In summary, the management of nociplastic pain represents a paradigm shift from a biomedical to a biopsychosocial model. The foundation is a sustained commitment to first‐line nonpharmacological strategies, that is, comprehensive education, graduated mind–body exercise, and CBT. Pharmacological agents and select physical modalities play a secondary, supportive role. Interventional procedures have minimal indication. Advanced psychological therapies and emerging neurostimulation are central for refractory cases. Future treatments will likely focus on sophisticated neuromodulation and pharmacotherapies that directly target the dysregulated central pain processing pathways characteristic of this complex condition.
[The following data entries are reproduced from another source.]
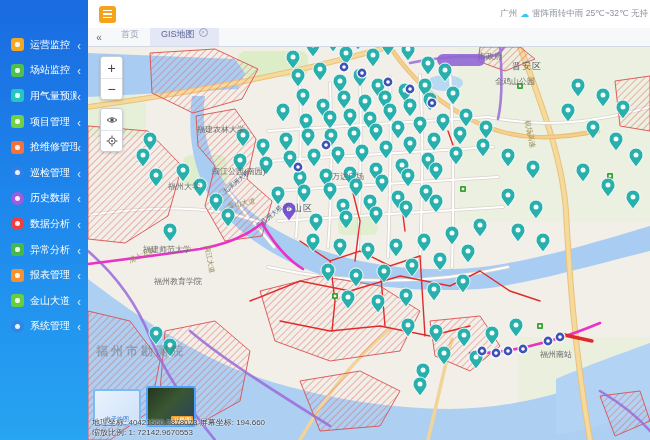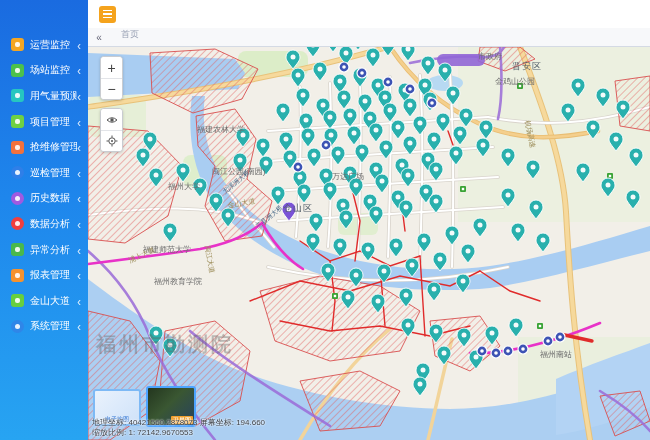--- a/index.html
+++ b/index.html
@@ -134,6 +134,11 @@
           <i></i>
           <i></i>
         </div>
+      <div class="weather">
+        <span>广州</span>
+        <span class="w-icon">☁</span>
+        <span>雷阵雨转中雨 25℃~32℃ 无持</span>
+      </div>
     </div>
 
     <div class="tabbar">

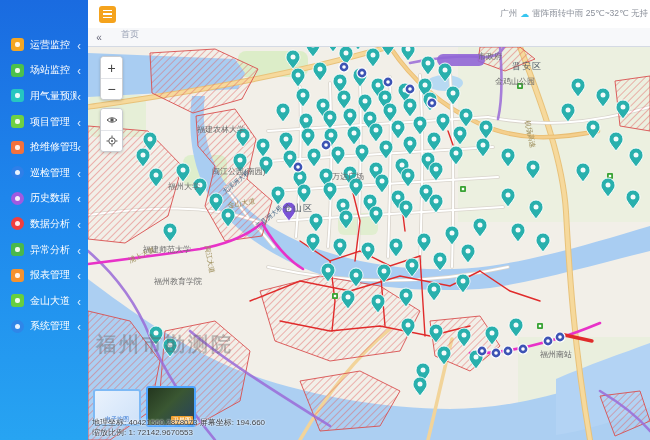--- a/index.html
+++ b/index.html
@@ -145,6 +145,10 @@
       <div class="collapse">«</div>
       <div class="tab">
         <span>首页</span>
+      </div>
+      <div class="tab active">
+        <span>GIS地图</span>
+        <span class="tab-close">×</span>
       </div>
     </div>
 

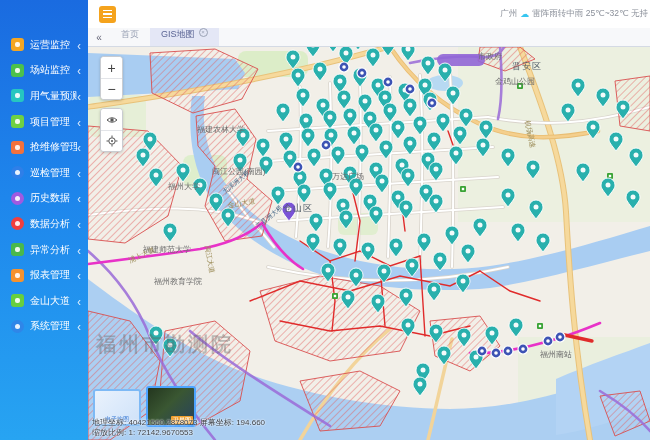--- a/index.html
+++ b/index.html
@@ -38,7 +38,7 @@
   text.district{font-size:9px;fill:#55606b;letter-spacing:1px}
   text.road{font-size:7px;fill:#9a8a55}
   text.bridge{font-size:6.5px;fill:#4a6b8a}
-  .watermark{position:absolute;left:8px;top:284px;font-size:20px;letter-spacing:3px;color:rgba(95,95,95,.38);pointer-events:none;font-weight:bold}
+  .watermark{position:absolute;left:8px;top:296px;font-size:12px;letter-spacing:3px;color:rgba(95,95,95,.38);pointer-events:none;font-weight:bold}
 
   .zoombox,.toolbox{position:absolute;left:12px;width:23px;background:#fff;border:1px solid #c9ccd1;border-radius:4px;box-shadow:0 1px 3px rgba(0,0,0,.18);overflow:hidden}
   .zoombox{top:9px}.toolbox{top:61px}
Conclusively, the therapeutic landscape for chronic pain is defined by distinct, mechanism‐guided paradigms. Nociceptive pain is managed through a stepwise escalation from simple analgesics to interventional procedures aimed at the peripheral site of injury. Neuropathic pain relies on a foundation of neuromodulating drugs, with interventional neuromodulation serving as a definitive option for drug‐resistant cases. Most distinctively, nociplastic pain management inverts the traditional hierarchy, placing nonpharmacological, brain‐targeting strategies at its core, while relegating pharmacotherapy to a supportive role. A unifying principle across all subtypes is the necessity of a multimodal, patient‐centered approach that integrates pharmacological, interventional, physical, and psychological modalities. The future of pain therapy lies in refining these frameworks through identifying the causative pain source especially for nociplastic pain and establishing multimodal therapeutics for more effective and personalized relief.
Coi Statement
The authors declare no conflicts of interest.